Vor einem Jahr führte das Bundesamt für Umwelt mit den Geräten ein Pilotprojekt in Genf durch. Aktuell werden die Radaranlagen in Röschenz BL weiter getestet. «Wie die Erfahrungen im Ausland zeigen, würden Lärmblitzer für mehr Ruhe in den Städten und entlang der Alpenpässe sorgen», sagt Lärmliga-Präsidentin und SP-Nationalrätin Gabriela Suter (51).
Astra-Zulassung schützt nicht zwingend vor Lärm
«Die Geräte sind aber nur Symptombekämpfung», sagt Alois Greber. Er fordert, dass die Schweiz bereits bei der Zulassung stärker durchgreifen soll.
Die Lärmvorschriften im Strassenverkehr sind ein politisches Dauerthema. Das Astra prüft Strassenfahrzeuge nach europäischer Norm. Dennoch könnten zugelassene Fahrzeuge auf der Strasse mehr Lärm verursachen, wie das Bundesamt auf seiner Webseite schreibt. Denn ausschlaggebend sei auch das Fahrverhalten, das «ausserhalb des Prüfbereichs» liegen könne.
«Grundsätzlich müssen sich die Leute mehr wehren», sagt Carmen Greber. Auch wenn sie selbst mit der Polizei negative Erfahrung machte. Bereits zweimal stand eine Patrouille vor ihrer Haustür. Wenn ihr der Lärm nicht passe, solle sie wegziehen, wurde ihr etwa geraten. Und dass sie nicht mehr vor 22 Uhr anrufen solle. Dabei verbietet das Strassenverkehrsgesetz das Verursachen unnötigen Lärms rund um die Uhr.
Stärkere Sanktionen für Lärmsünder sollen kommen
Um durchzugreifen, fehlen der Polizei aber oft die Beweismittel. Lärmblitzer könnten dies ändern. Doch auch dann: Das Strafmass für Lärmsünder sei heute zu tief, monieren Kritikerinnen und Kritiker. Bereits vor drei Jahren überwies das Parlament daher eine Motion der nationalrätlichen Umwelt-Kommission an den Bundesrat. Sie fordert, die Verwendung illegaler Bauteile und übermässiger Lärm zukünftig stärker zu sanktionieren.
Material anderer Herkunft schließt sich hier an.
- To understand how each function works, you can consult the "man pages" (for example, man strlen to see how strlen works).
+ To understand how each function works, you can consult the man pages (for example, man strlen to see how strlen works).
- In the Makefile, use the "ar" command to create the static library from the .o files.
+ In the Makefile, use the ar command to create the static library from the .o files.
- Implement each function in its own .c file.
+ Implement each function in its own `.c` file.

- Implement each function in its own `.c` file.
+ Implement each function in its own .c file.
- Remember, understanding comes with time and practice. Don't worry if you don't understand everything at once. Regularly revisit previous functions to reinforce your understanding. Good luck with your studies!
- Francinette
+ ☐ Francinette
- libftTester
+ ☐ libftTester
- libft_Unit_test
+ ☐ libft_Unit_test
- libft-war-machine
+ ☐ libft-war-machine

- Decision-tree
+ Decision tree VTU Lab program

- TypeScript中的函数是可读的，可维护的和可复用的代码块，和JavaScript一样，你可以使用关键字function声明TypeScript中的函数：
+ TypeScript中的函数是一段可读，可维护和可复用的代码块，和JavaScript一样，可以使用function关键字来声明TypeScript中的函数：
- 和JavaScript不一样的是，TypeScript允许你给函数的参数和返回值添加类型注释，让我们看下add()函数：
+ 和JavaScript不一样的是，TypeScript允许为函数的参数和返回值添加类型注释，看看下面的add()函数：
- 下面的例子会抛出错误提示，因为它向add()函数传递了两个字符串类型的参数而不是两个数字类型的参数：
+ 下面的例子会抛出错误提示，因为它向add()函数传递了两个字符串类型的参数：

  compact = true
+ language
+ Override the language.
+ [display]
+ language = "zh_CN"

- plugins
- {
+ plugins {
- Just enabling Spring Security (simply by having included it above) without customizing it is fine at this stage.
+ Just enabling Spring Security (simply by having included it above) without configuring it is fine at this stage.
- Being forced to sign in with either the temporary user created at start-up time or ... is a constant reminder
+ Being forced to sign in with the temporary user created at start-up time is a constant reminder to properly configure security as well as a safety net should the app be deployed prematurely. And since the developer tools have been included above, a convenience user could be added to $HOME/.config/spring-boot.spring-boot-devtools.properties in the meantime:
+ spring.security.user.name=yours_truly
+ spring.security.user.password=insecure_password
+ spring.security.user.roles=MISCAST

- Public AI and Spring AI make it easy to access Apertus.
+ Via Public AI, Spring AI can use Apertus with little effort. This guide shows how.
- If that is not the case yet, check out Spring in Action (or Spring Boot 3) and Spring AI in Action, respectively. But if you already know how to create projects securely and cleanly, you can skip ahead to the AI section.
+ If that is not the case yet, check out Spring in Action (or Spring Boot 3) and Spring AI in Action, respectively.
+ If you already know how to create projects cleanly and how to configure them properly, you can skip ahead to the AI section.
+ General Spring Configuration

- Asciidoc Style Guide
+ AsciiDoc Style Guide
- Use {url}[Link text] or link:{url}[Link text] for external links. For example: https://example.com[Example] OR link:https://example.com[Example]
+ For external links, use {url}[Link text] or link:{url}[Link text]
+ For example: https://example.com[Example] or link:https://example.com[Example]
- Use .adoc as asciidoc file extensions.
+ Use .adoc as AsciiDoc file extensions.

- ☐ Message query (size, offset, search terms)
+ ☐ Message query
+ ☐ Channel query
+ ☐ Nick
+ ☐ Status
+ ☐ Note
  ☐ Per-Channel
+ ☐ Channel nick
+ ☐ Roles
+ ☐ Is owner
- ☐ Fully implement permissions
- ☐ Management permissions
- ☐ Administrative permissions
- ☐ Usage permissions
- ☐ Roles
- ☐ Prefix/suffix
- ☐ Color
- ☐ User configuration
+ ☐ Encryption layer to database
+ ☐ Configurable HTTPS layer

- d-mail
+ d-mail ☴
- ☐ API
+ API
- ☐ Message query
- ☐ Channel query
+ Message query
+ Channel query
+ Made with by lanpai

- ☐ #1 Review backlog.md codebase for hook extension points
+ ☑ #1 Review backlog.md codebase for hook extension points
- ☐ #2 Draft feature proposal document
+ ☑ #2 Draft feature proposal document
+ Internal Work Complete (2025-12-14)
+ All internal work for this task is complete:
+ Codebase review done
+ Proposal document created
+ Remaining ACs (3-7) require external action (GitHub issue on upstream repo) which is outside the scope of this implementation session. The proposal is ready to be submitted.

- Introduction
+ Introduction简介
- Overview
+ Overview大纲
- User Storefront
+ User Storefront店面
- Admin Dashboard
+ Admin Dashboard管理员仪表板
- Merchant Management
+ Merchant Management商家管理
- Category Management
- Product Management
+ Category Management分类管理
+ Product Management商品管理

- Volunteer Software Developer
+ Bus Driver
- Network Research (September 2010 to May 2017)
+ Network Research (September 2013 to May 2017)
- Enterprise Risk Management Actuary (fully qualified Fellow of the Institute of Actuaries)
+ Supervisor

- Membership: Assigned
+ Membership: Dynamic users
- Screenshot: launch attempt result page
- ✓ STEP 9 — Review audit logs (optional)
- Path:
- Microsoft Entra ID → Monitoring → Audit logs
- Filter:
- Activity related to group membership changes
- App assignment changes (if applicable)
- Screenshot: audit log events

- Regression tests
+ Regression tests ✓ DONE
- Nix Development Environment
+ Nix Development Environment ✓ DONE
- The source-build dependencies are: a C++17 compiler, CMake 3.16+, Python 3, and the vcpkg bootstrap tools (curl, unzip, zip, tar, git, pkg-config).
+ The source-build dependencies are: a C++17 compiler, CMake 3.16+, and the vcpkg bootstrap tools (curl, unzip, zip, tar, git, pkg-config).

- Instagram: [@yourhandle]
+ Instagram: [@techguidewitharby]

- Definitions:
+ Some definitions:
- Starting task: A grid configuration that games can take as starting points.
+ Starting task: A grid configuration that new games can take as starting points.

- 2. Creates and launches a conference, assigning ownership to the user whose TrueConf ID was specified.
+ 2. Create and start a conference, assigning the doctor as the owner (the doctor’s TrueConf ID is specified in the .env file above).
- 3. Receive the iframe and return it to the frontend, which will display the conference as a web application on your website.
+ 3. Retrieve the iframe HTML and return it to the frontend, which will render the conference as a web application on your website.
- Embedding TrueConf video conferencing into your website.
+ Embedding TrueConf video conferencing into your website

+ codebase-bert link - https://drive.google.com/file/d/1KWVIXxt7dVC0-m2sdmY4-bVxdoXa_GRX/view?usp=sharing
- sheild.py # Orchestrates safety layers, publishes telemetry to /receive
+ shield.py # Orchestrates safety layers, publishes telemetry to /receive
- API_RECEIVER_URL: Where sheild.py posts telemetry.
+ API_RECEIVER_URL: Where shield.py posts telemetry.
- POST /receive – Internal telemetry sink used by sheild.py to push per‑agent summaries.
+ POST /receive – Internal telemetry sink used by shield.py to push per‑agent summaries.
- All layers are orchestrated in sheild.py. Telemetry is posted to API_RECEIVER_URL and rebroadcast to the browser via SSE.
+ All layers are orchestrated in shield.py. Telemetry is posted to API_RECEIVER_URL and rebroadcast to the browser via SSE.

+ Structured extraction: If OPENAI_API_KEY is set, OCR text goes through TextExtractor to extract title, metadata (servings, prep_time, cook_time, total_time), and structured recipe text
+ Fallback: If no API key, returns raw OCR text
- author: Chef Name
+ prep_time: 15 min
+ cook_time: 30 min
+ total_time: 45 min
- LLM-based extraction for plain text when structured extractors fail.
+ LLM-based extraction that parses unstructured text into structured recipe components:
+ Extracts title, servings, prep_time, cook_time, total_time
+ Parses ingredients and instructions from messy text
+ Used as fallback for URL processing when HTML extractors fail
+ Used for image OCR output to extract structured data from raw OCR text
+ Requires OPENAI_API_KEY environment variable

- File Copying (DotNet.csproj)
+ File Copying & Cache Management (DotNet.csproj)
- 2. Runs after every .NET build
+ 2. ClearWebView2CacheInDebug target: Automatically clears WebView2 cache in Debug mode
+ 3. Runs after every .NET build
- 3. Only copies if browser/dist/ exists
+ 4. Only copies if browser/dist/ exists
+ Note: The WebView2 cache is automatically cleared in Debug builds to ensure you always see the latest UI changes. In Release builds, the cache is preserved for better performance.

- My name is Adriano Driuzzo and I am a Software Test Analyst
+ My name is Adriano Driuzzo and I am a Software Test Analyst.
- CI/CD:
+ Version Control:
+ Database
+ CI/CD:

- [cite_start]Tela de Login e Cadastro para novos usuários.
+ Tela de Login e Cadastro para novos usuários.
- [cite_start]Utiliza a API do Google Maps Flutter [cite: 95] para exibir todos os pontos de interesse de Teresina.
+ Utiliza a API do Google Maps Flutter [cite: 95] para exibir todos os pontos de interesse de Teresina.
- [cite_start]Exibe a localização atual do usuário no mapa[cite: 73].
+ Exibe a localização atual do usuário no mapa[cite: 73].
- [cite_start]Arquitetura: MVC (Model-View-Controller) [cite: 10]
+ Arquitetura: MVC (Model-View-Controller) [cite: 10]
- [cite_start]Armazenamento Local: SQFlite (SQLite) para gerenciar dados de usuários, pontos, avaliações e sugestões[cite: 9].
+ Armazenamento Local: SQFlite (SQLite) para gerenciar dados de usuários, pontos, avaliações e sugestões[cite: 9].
Mittlerweile hat der Bundesrat ein Massnahmenpaket entworfen.
Ob Lärmblitzer, Sanktionierungen oder verschärfte Zulassungen: Für das Ehepaar Greber sollen Bund und Kanton endlich konsequenter durchgreifen. «Wir wollen wieder leben und unseren Garten geniessen», sagt Carmen Greber. Und zwar so, dass an einem Samstagabend die eigenen Worte nicht im Motorengeheul untergehen.